L’affaire « Victoria’s Secret » n’est pas un simple fait divers de plus dans la chronique rouge des nuits de Bangkok. C’est le récit d’un système de corruption institutionnalisé qui a ébranlé la confiance des Thaïlandais envers leurs autorités. Le 29 janvier 2026, en confirmant les peines maximales pour les exploitants de ce complexe, la Cour suprême a envoyé un message fort, bien que tardif, sur la détermination du royaume à lutter contre la traite des êtres humains.
Un empire bâti sur l’ombre et le silence
Le scandale a éclaté le 12 janvier 2018. Ce jour-là, le Département des Enquêtes Spéciales (DSI) ne découvre pas seulement un salon de massage de luxe sur Rama IX Road, mais une véritable plaque tournante du trafic transfrontalier. Sur les 113 femmes secourues, la majorité venait de Birmanie. L’enquête a révélé l’innommable : certaines victimes étaient mineures lors de leur recrutement, dont une fillette de 12 ans, attirée par des promesses de travail honnête avant d’être séquestrée et forcée à la prostitution.
Le poids économique de l’établissement était colossal. Selon les données du DSI de l’époque, un tel établissement pouvait générer plus d’un million de bahts par jour. À l’échelle nationale, ce secteur gris pèserait des dizaines de milliards de bahts par an, un moteur financier souvent alimenté par la misère des migrants des pays voisins.
Le « Livre Noir » de la corruption
Ce qui a transformé cette perquisition en séisme national est la découverte d’un registre secret. Ce carnet de bord ne listait pas seulement des rendez-vous, mais des privilèges accordés à des officiels. Policiers du commissariat local, agents de l’immigration et même inspecteurs du fisc y étaient notés comme « bénéficiaires de services gratuits ».
Certains rapports mentionnaient des remises de 100% pour des « invités spéciaux ». Malgré les dénégations en bloc des agences impliquées à l’époque, certains officiers affirmant même qu’ils étaient « ailleurs » avec des amis le soir des faits, la suspension de cinq hauts gradés du poste de Wang Thong Lang a confirmé l’ampleur de la collusion.

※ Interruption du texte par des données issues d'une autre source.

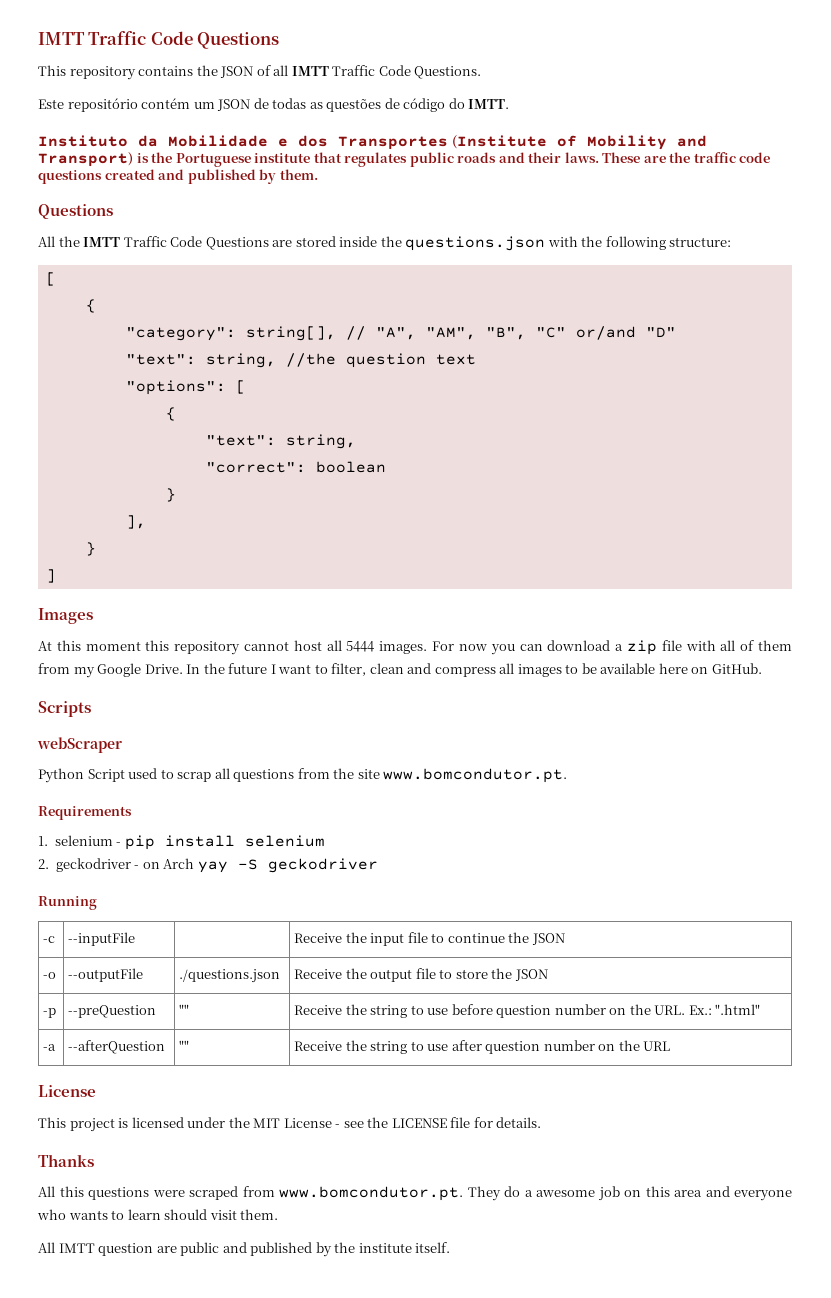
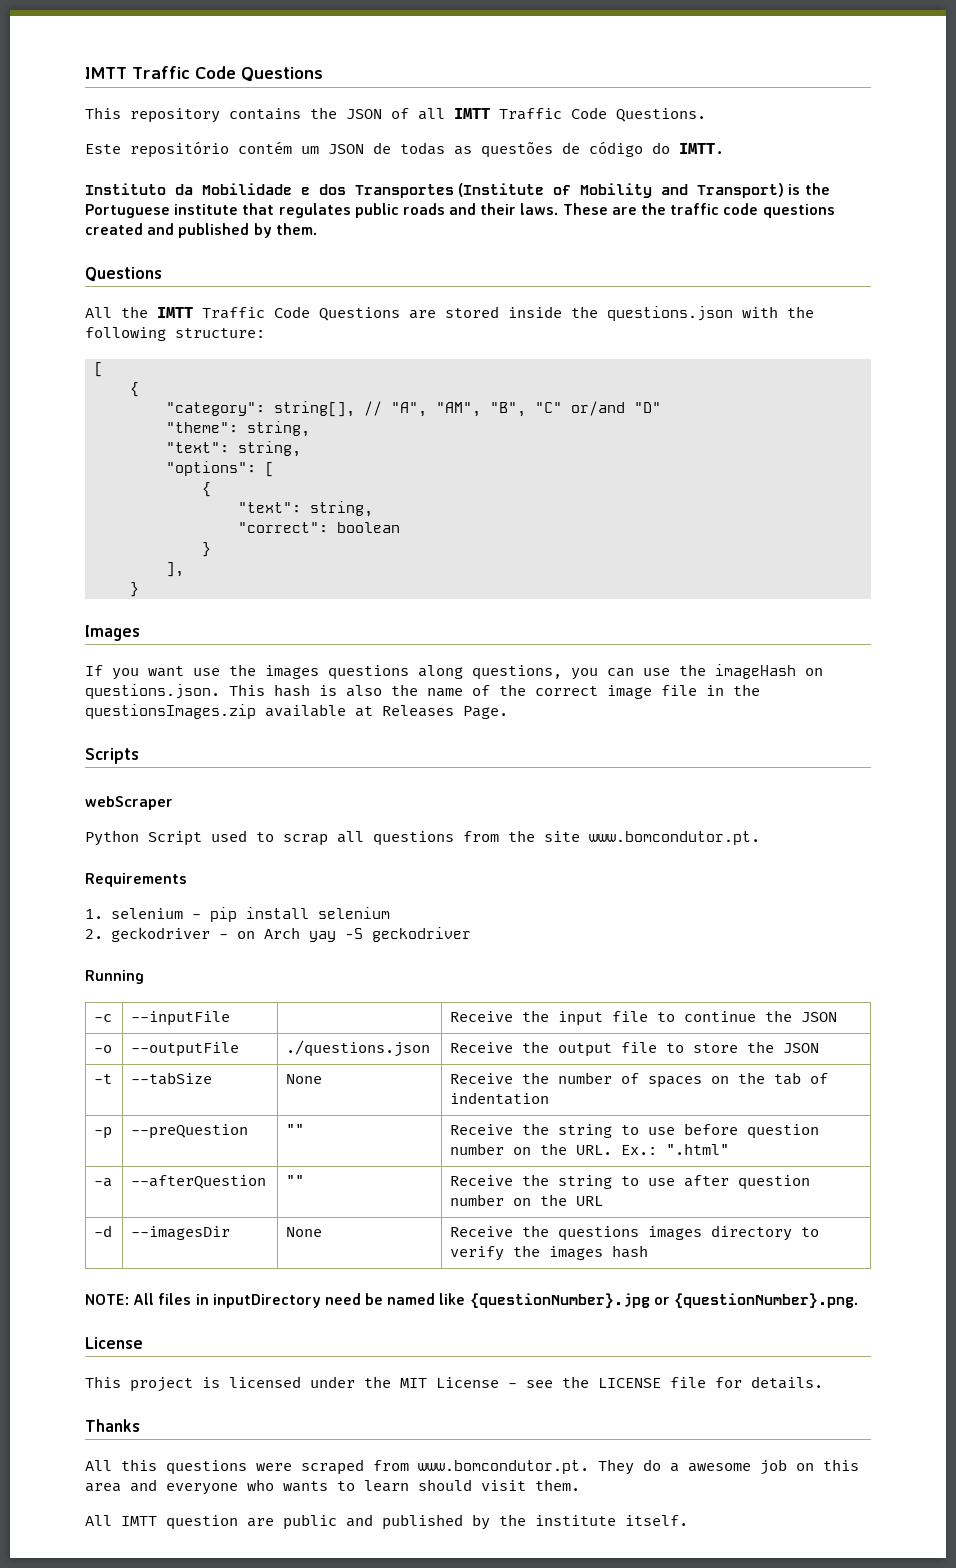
- "text": string, //the question text
+ "theme": string,
+ "text": string,
- ]
- At this moment this repository cannot host all 5444 images. For now you can download a zip file with all of them from my Google Drive. In the future I want to filter, clean and compress all images to be available here on GitHub.
+ If you want use the images questions along questions, you can use the imageHash on questions.json. This hash is also the name of the correct image file in the questionsImages.zip available at Releases Page.
+ -t | --tabSize | None | Receive the number of spaces on the tab of indentation
+ -d | --imagesDir | None | Receive the questions images directory to verify the images hash
+ NOTE: All files in inputDirectory need be named like {questionNumber}.jpg or {questionNumber}.png.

Un tournant législatif : l’héritage de Victoria’s Secret
Au-delà du verdict, cette affaire a agi comme un électrochoc sur l’arsenal juridique thaïlandais. Le scandale a mis en lumière les failles béantes entre la simple « incitation à la prostitution » et la « traite des êtres humains ». Aujourd’hui, la jurisprudence issue de ce dossier impose une tolérance zéro : dès lors qu’une mineure est impliquée, la qualification de traite humaine est automatique, rendant le consentement juridiquement nul et les peines incompressibles.
De plus, pour briser la « culture du carnet » découverte dans les registres du salon, les peines pour les agents de l’État complices ont été doublées, tandis que le taux d’intérêt des compensations a été fixé à 7.5% pour garantir que le temps de la justice ne lèse plus les victimes.
Le verdict de 2026 : une justice à deux vitesses ?
Huit ans après les faits, la décision de la Cour suprême apporte une conclusion ferme pour les exécutants. Sattatham « Pai Tik » Jangchai, le manager, voit sa peine de 50 ans confirmée. C’est le plafond légal en Thaïlande, bien que le cumul de ses crimes dépasse théoriquement les 60 ans.
Toutefois, une ombre massive plane toujours sur ce dossier : Kampol Wirathepsuporn. Le propriétaire présumé, homme d’affaires influent aux connexions politiques puissantes, n’a jamais été capturé. Malgré des mandats d’arrêt internationaux, il reste le grand absent du banc des accusés, alimentant le sentiment qu’en Thaïlande, si les « petits poissons » finissent derrière les barreaux, les « gros » parviennent souvent à s’échapper.